Training for long distance races (half marathon, marathon, ultras) is difficult in and of itself. It becomes a whole other challenge when you factor in all the responsibilities many of us have–being a spouse, having children, owning or maintaining a home and/or working a full or part time job.
I had more flexibility with my time before I was married and had kids. It was fairly typical for me to spend a couple of hours each day working out or at the gym. I’d run (with no set training plan–just however far I felt like running that day), cross-train and do some strength or core work.
These days it is a delicate balance to juggle my responsibilities with my training. My “free” time is limited. I no longer have the luxury of running whenever and however far I like. And so, my training has to be adjusted a few ways.
Make each mile count. Gone are the days where I just head out to run with no idea of how long or far I will be out. I’ve been forced to get smarter with my training. I am no longer able to waste my time running “empty” miles. Nowadays, each mile has to matter and every run has to have a purpose. I follow a training plan and ensure that when I leave the house, that run means something to me and my goals.
Be realistic about what you – and your family – can handle and are willing to sacrifice. I’d love to train more seriously at the Ironman distance. But it would be too much of a sacrifice for my family right now. These days, our weekends are mini-adventures and I know my training would negatively affect our family plans. Maybe you want to run 40 mile weeks, but realistically, you only have time for 30. Focus on what you can fit in without feeling like you are sacrificing too much. Find a plan to fit that frequency and mileage. It’s far better to do that than overestimate and miss a large percentage of the training runs.
Higher mileage may not be necessary. There’s the mentality that the more miles you run, the better trained you will be. Well, that’s one of those myths about running. Instead you can increase intensity on your long runs or focus on one hard speed day a week. The secret is ensuring that every mile (and minute) you run is important is making sure you don’t waste them! There are runners who successfully train for a Boston qualifying time by running less frequency and mileage than others. Danica (ChicRunner) qualified for her first Boston by running 3-4x week and maxing out at 35 miles.
Minimize the time suck. Ashley (RunningBun) is a mom and wife who works full time in NYC. She walks out the door no later than 7am each morning to drop her daughter off at daycare and then head into work. During her last half marathon training cycle, she got in a lot of her training runs in at 5:30am. Her tip: I either wear my workout outfit to bed or put it together the night before—that way I can quite literally roll out of bed and head out the door. I also try to pick out my work outfit, as well as pack my daughter’s daycare food and pick out her outfit the night before! If I work out in the AM, I will only have a few minutes to get her up and fed her before we head out the door so everything must be done the night before! She minimizes the time suck in the AM so when her alarm goes off, she’s up, dressed and out the door so she can maximize her training time.

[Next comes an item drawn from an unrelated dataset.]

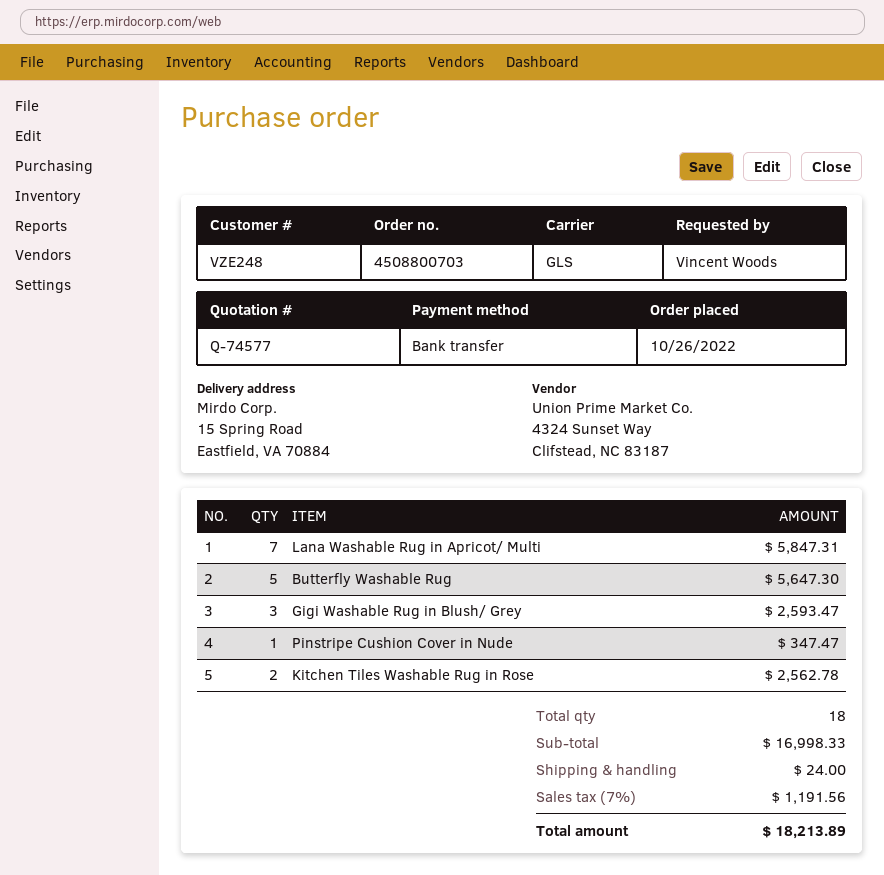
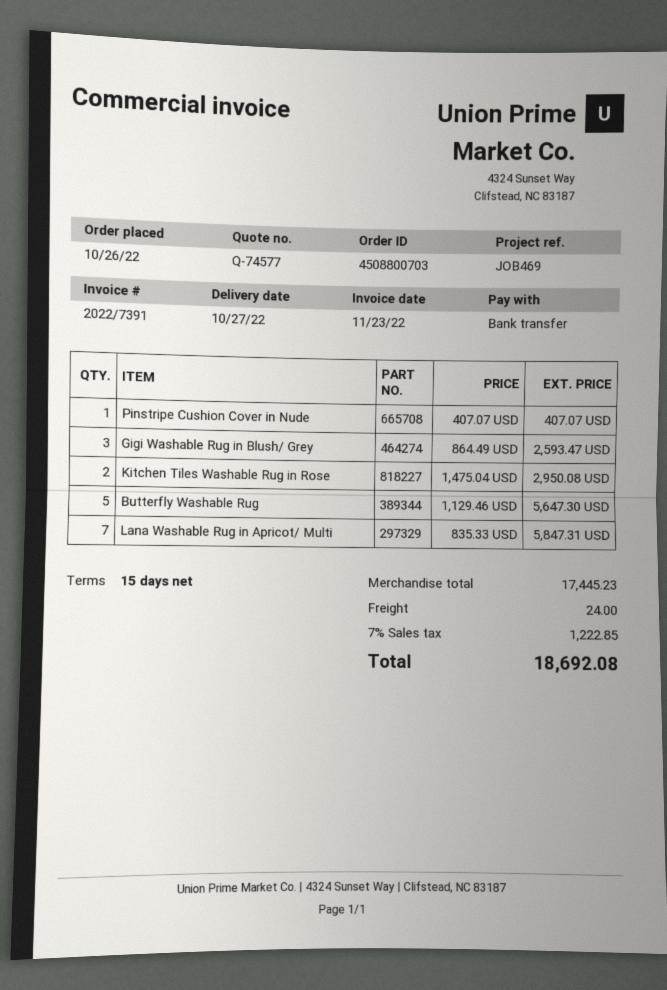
Pinstripe Cushion Cover in Nude: 1 for 347.47 -> 1 for 407.07
Kitchen Tiles Washable Rug in Rose: 2 for 2562.78 -> 2 for 2950.08
subtotal: 16998.33 -> 17445.23
tax: 7% = 1191.56 -> 7% = 1222.85
total: 18213.89 -> 18692.08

Go early. Both my husband and I are training for long distance events right now—marathon for me and half Ironman for him. But we don’t want our training to take over our family life nor impact our weekend activities. Even though it’s painful, we are up early on Saturday and Sunday. One of us is usually out the door by 5am which allows us to be finished in time for breakfast and the day’s events.
Don’t compare. Keep in mind that each of us have our own set of responsibilities and commitments. I am at home with my boys every day so I have more flexibility with training than working moms. Kris Lawrence’s (Kris-Lawrence) husband is deployed a lot so she is a single mom with three kids. Ashley (RunningBun) is a full time working mom (with a long commute). It’s easy to compare ourselves and want to run and train the way other women are, but life circumstances may be different.
Just remember that training for and completing races should be fun. It’s a hobby and way of life for most of us. It should fit into our lives rather than our lives fitting in around our training.